WHAT IS BEING ASKED: Filter the entries and keep only the lines where the string "height" appears.

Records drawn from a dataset
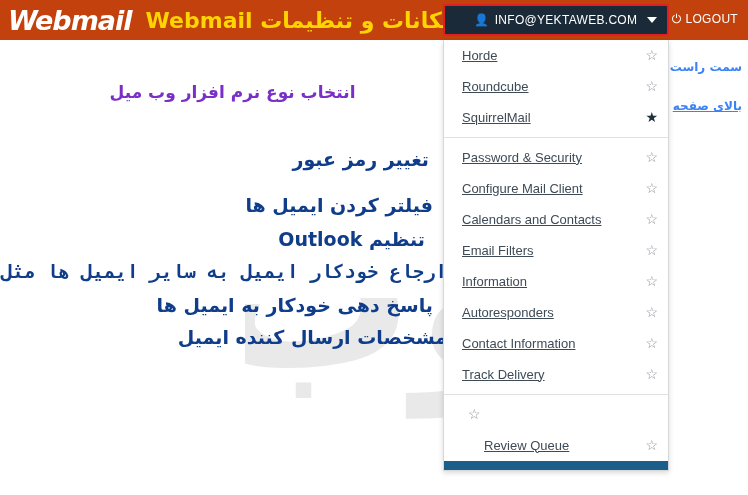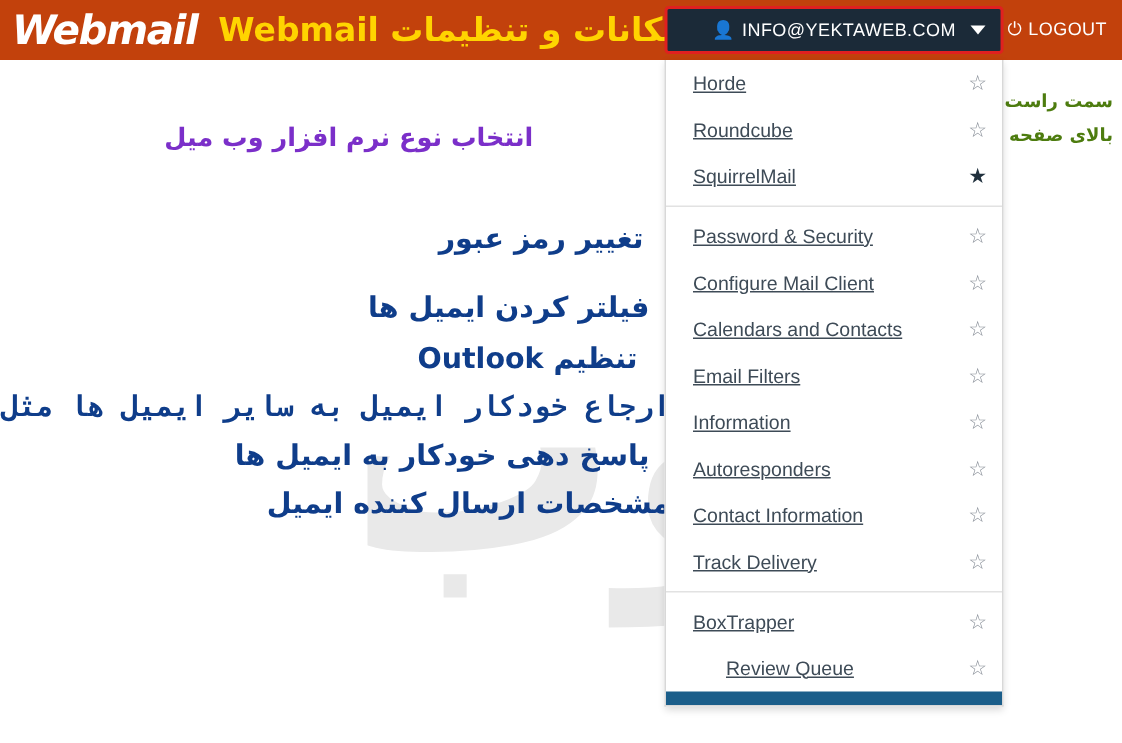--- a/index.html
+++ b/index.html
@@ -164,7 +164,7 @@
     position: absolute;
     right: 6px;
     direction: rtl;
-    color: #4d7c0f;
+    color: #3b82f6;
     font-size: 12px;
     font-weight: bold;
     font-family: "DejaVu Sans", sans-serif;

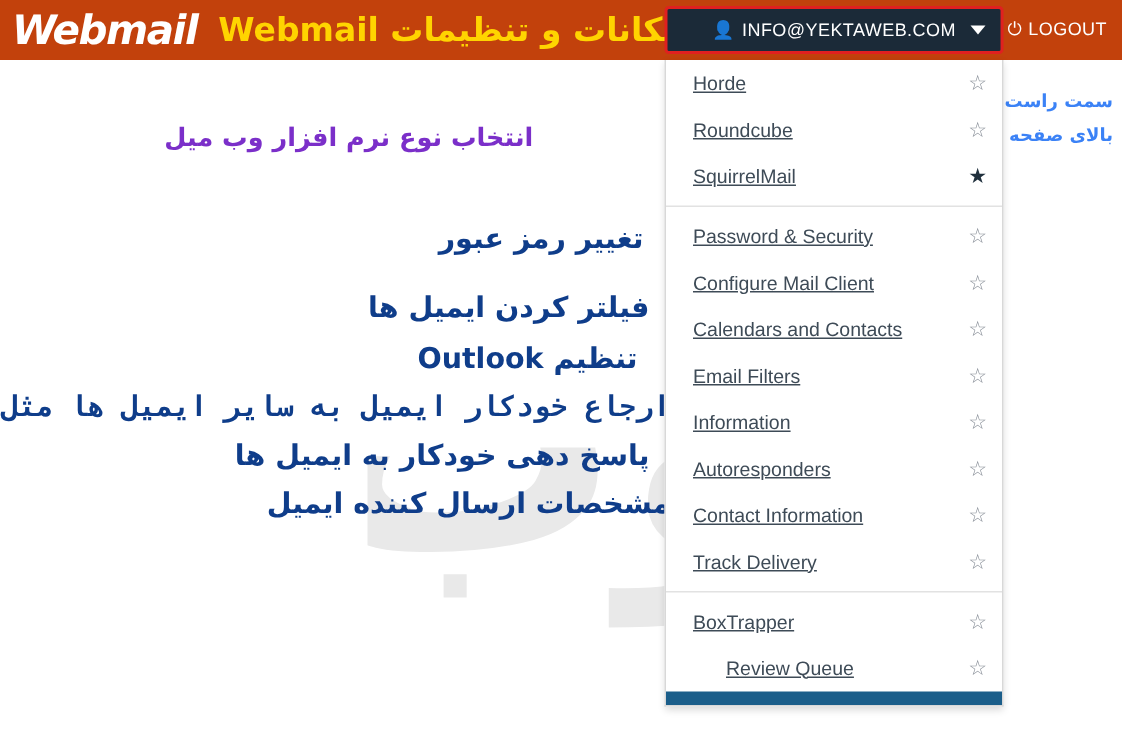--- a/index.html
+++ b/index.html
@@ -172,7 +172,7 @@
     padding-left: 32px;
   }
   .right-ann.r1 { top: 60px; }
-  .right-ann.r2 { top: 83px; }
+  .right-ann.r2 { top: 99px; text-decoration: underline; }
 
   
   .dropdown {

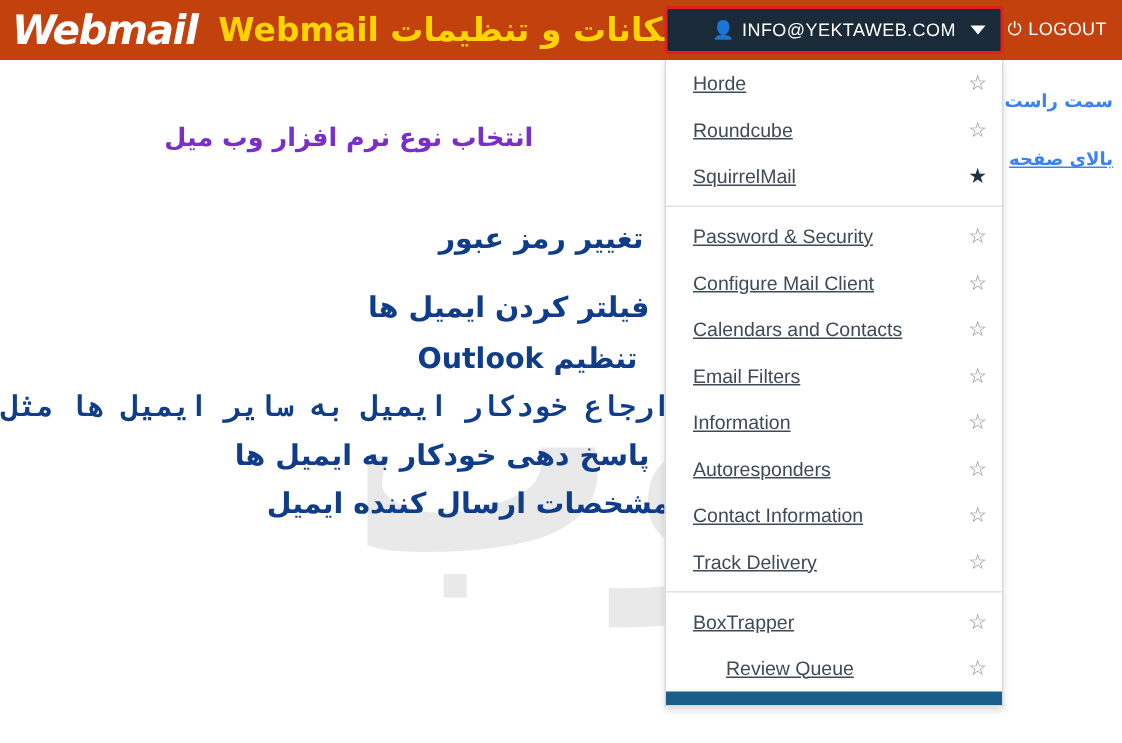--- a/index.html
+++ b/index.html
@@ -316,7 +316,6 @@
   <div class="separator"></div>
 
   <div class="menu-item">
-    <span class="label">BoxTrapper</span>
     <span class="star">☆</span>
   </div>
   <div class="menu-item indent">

* * *

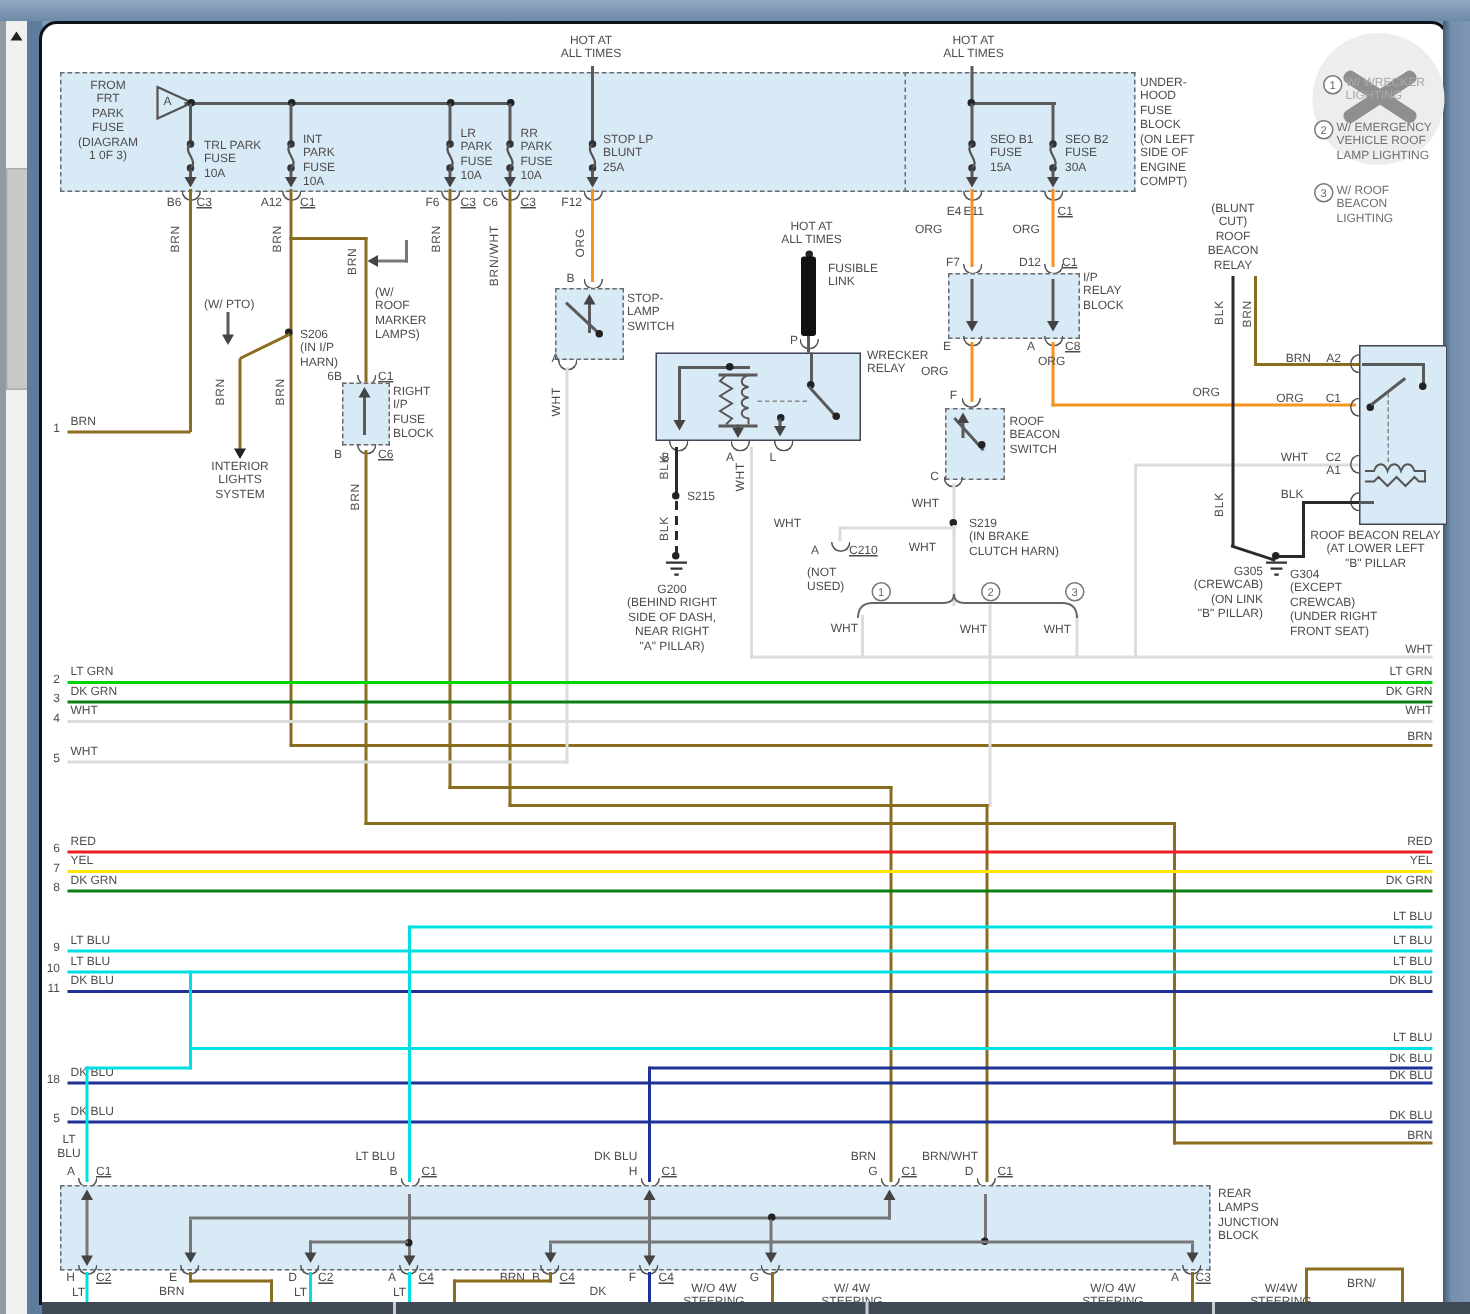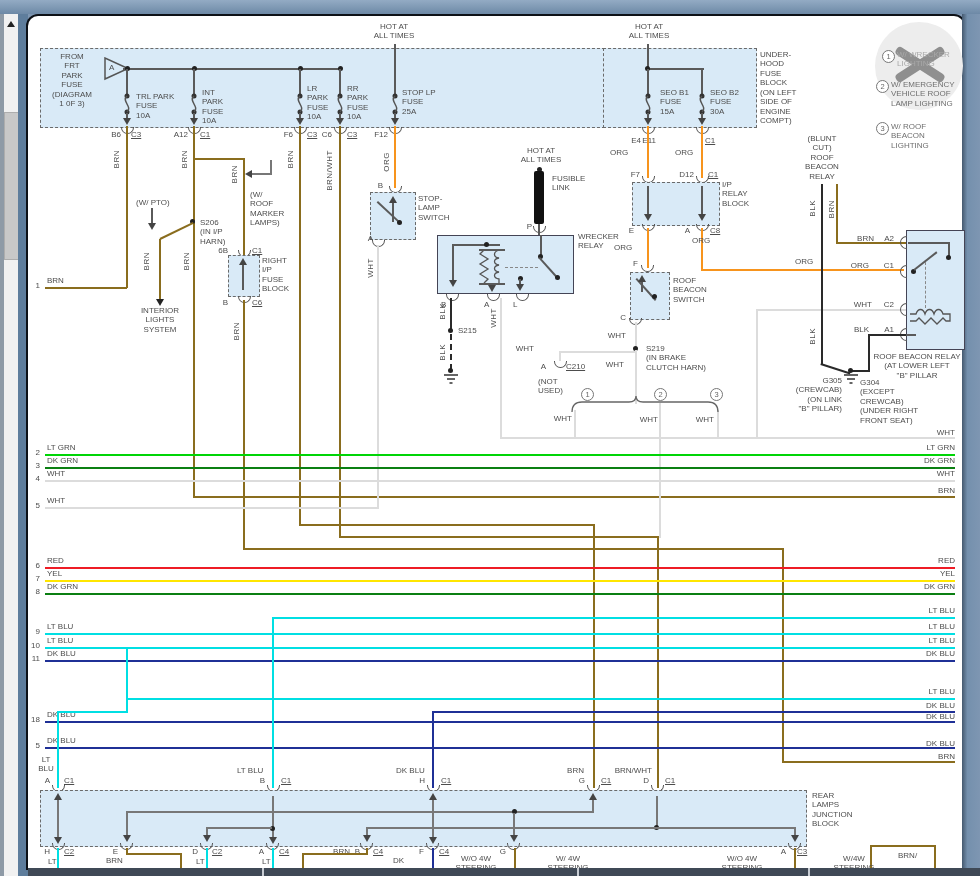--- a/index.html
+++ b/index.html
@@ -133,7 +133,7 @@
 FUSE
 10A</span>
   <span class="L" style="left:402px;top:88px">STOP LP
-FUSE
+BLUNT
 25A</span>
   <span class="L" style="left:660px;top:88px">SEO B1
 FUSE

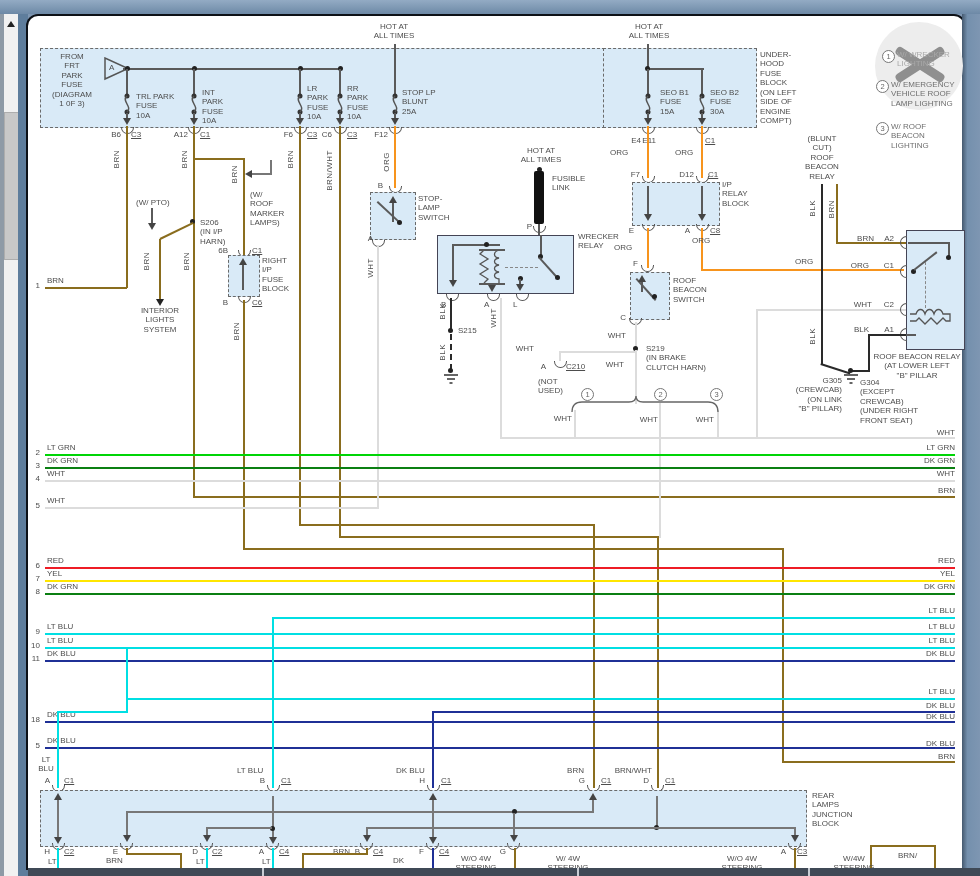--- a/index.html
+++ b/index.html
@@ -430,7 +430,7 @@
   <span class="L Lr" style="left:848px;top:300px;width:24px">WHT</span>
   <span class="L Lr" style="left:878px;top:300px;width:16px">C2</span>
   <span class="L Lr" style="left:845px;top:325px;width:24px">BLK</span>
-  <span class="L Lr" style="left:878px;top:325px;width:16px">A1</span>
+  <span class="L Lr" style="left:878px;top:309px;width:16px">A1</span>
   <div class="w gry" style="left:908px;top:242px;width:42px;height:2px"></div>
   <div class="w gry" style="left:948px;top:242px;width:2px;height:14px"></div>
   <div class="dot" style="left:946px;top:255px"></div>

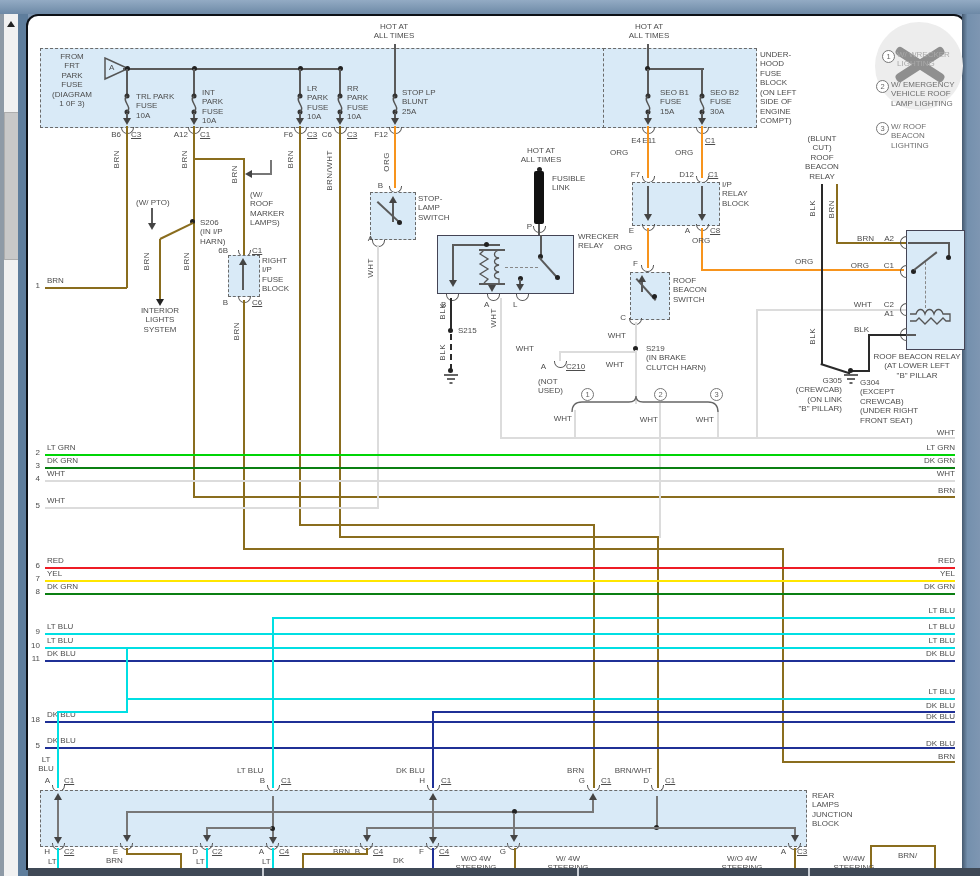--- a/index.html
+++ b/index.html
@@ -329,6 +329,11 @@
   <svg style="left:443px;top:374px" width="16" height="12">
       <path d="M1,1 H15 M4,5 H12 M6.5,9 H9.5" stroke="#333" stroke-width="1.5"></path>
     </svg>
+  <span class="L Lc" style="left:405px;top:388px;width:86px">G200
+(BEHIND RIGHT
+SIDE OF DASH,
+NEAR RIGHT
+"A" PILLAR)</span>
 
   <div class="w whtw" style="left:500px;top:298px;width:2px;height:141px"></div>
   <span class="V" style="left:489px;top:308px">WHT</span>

REPLY TO THE TASK:
   <div class="w gry" style="left:908px;top:242px;width:42px;height:2px"></div>
   <div class="w gry" style="left:948px;top:242px;width:2px;height:14px"></div>
   <svg style="left:443px;top:374px" width="16" height="12">
   <div class="w whtw" style="left:500px;top:298px;width:2px;height:141px"></div>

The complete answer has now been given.